EXERCISE OBJECTIVE: From the first line to the last, please reproduce the material exactly, skipping the pictures.

DATA FOR ANALYSIS:
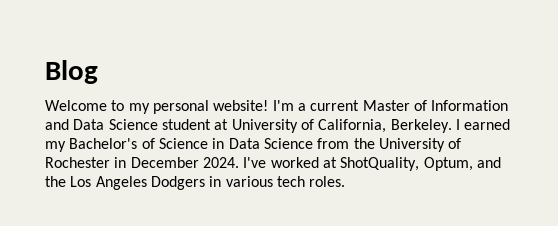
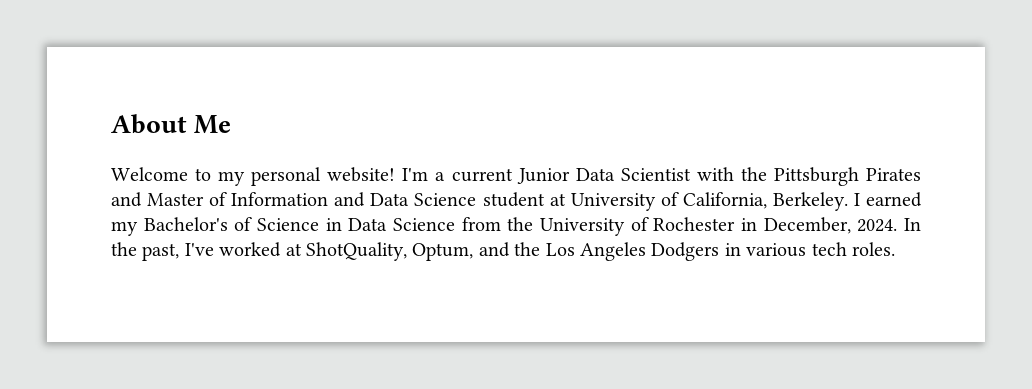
- Blog
+ About Me
- I'm a current Master of Information and Data Science student at University of California, Berkeley.
+ I'm a current Junior Data Scientist with the Pittsburgh Pirates and Master of Information and Data Science student at University of California, Berkeley.
- I earned my Bachelor's of Science in Data Science from the University of Rochester in December 2024. I've worked at ShotQuality, Optum, and the Los Angeles Dodgers in various tech roles.
+ I earned my Bachelor's of Science in Data Science from the University of Rochester in December, 2024. In the past, I've worked at ShotQuality, Optum, and the Los Angeles Dodgers in various tech roles.

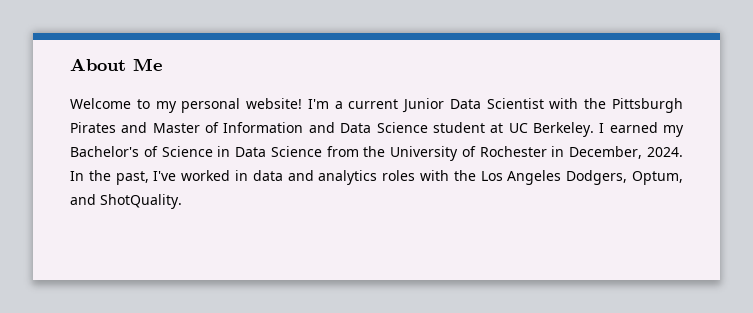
- I'm a current Junior Data Scientist with the Pittsburgh Pirates and Master of Information and Data Science student at University of California, Berkeley.
+ I'm a current Junior Data Scientist with the Pittsburgh Pirates and Master of Information and Data Science student at UC Berkeley.
- In the past, I've worked at ShotQuality, Optum, and the Los Angeles Dodgers in various tech roles.
+ In the past, I've worked in data and analytics roles with the Los Angeles Dodgers, Optum, and ShotQuality.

YOUR SOLUTION:
- Blog
+ About Me
- I'm a current Master of Information and Data Science student at University of California, Berkeley.
+ I'm a current Junior Data Scientist with the Pittsburgh Pirates and Master of Information and Data Science student at University of California, Berkeley.
- I earned my Bachelor's of Science in Data Science from the University of Rochester in December 2024. I've worked at ShotQuality, Optum, and the Los Angeles Dodgers in various tech roles.
+ I earned my Bachelor's of Science in Data Science from the University of Rochester in December, 2024. In the past, I've worked at ShotQuality, Optum, and the Los Angeles Dodgers in various tech roles.

- I'm a current Junior Data Scientist with the Pittsburgh Pirates and Master of Information and Data Science student at University of California, Berkeley.
+ I'm a current Junior Data Scientist with the Pittsburgh Pirates and Master of Information and Data Science student at UC Berkeley.
- In the past, I've worked at ShotQuality, Optum, and the Los Angeles Dodgers in various tech roles.
+ In the past, I've worked in data and analytics roles with the Los Angeles Dodgers, Optum, and ShotQuality.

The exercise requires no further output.